'''

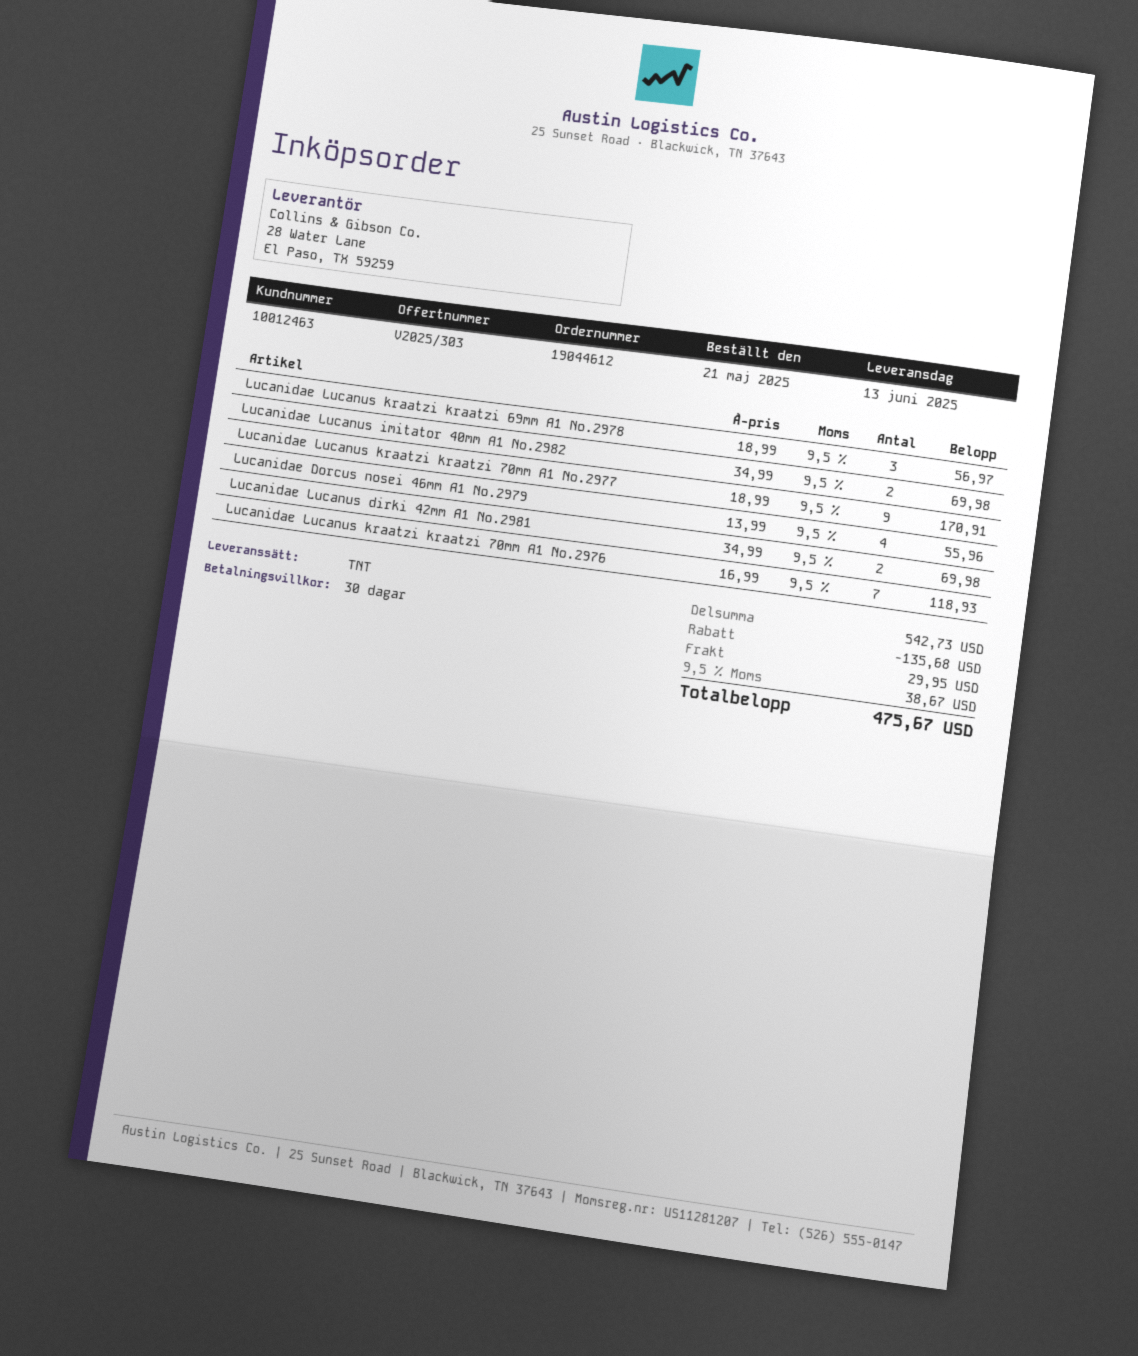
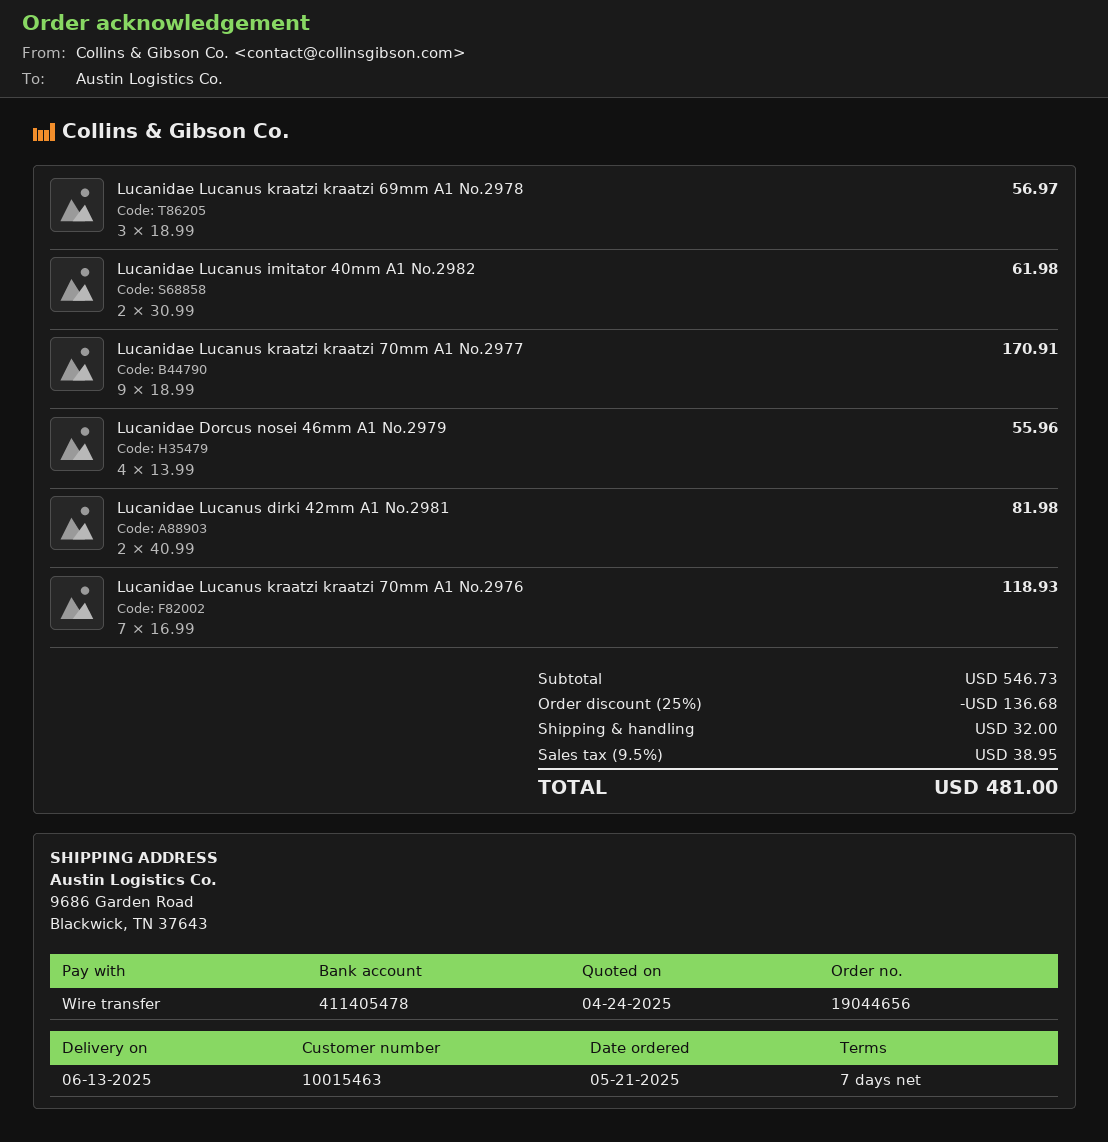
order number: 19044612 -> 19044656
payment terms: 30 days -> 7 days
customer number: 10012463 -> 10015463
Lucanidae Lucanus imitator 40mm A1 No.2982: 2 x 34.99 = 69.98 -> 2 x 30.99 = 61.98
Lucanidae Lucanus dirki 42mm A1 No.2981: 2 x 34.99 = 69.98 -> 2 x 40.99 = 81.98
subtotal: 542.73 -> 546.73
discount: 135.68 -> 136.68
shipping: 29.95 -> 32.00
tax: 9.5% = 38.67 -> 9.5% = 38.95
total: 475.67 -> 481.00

'''

WHAT NEEDS TO BE DONE
Give a verbatim transcription of the entries, leaving out the pictures.

REPLY TO THE TASK
order number: 19044612 -> 19044656
payment terms: 30 days -> 7 days
customer number: 10012463 -> 10015463
Lucanidae Lucanus imitator 40mm A1 No.2982: 2 x 34.99 = 69.98 -> 2 x 30.99 = 61.98
Lucanidae Lucanus dirki 42mm A1 No.2981: 2 x 34.99 = 69.98 -> 2 x 40.99 = 81.98
subtotal: 542.73 -> 546.73
discount: 135.68 -> 136.68
shipping: 29.95 -> 32.00
tax: 9.5% = 38.67 -> 9.5% = 38.95
total: 475.67 -> 481.00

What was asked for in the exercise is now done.